> **Problem to solve**: Reproduce what is written in the records below exactly, and leave out the images.

> **Source data**:
%%

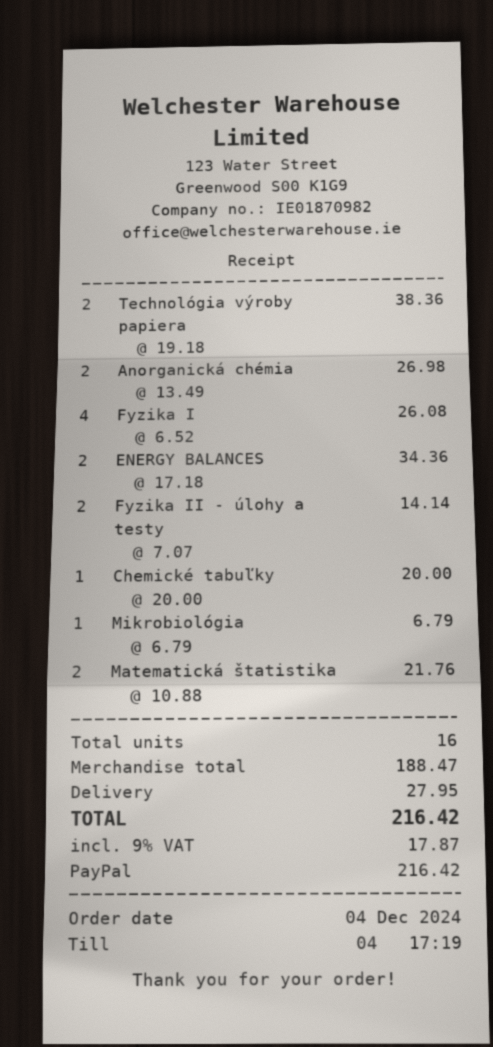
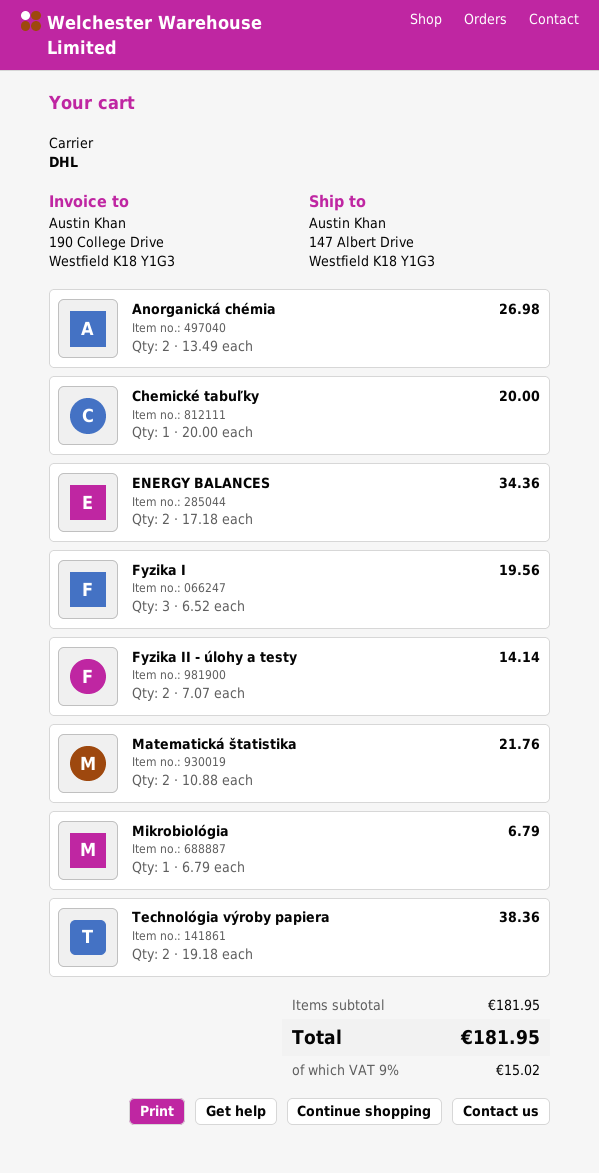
Fyzika I: 4 x 6.52 = 26.08 -> 3 x 6.52 = 19.56
subtotal: 188.47 -> 181.95
shipping: 27.95 -> none
tax: 9% = 17.87 -> 9% = 15.02
total: 216.42 -> 181.95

%%

> **Written response**:
Fyzika I: 4 x 6.52 = 26.08 -> 3 x 6.52 = 19.56
subtotal: 188.47 -> 181.95
shipping: 27.95 -> none
tax: 9% = 17.87 -> 9% = 15.02
total: 216.42 -> 181.95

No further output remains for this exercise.